◆ Records shown ◆
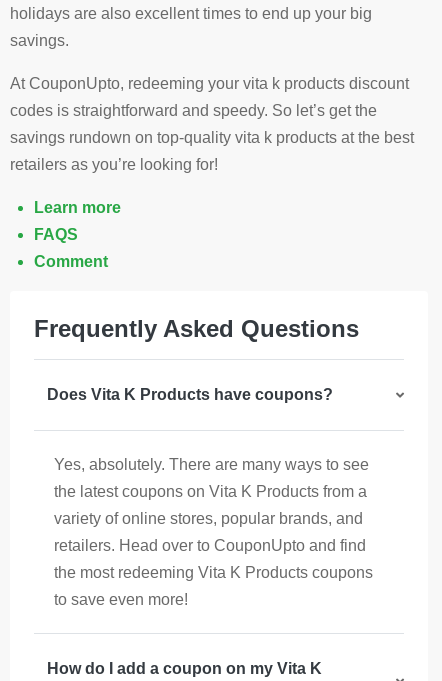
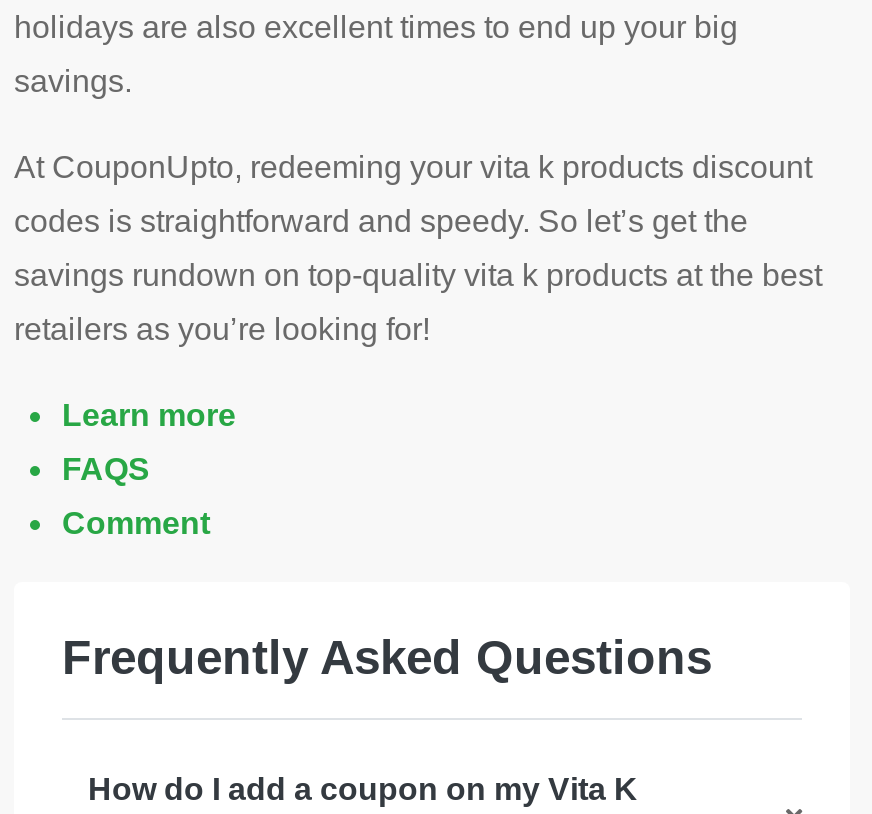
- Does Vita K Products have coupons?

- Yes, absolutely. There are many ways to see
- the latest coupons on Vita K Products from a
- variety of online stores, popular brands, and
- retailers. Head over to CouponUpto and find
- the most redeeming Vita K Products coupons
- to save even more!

...

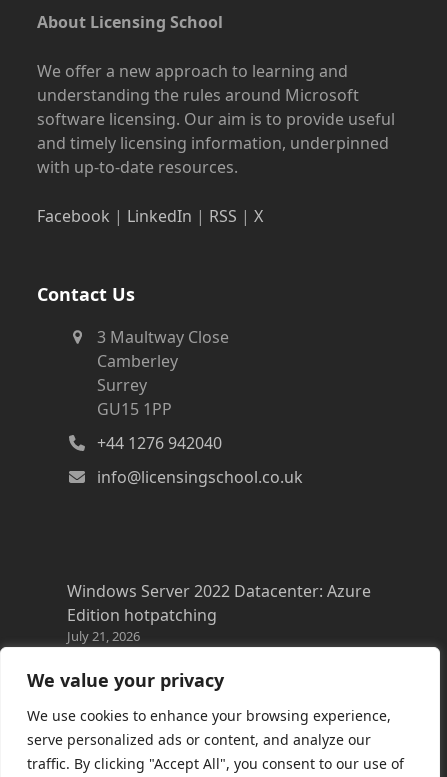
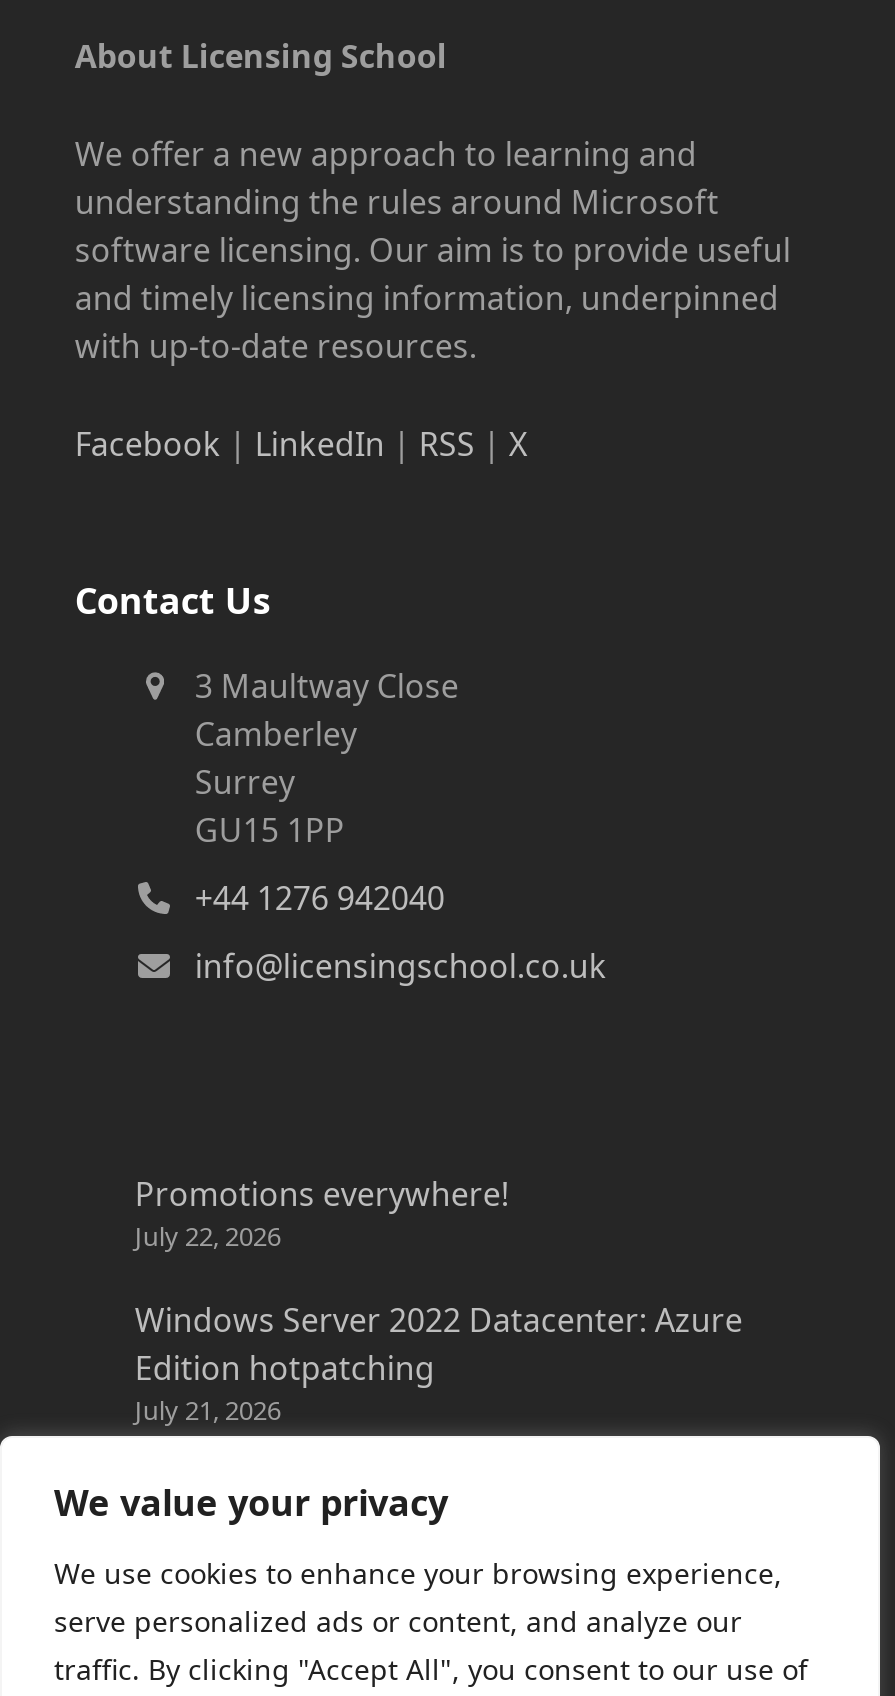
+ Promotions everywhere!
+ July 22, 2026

◆ Work request ◆
An exact copy of the lines above, from the one containing "- Yes, absolutely. There are many ways to see" through the one containing "- to save even more!", is the whole of the answer.

◆ Problem solution ◆
- Yes, absolutely. There are many ways to see
- the latest coupons on Vita K Products from a
- variety of online stores, popular brands, and
- retailers. Head over to CouponUpto and find
- the most redeeming Vita K Products coupons
- to save even more!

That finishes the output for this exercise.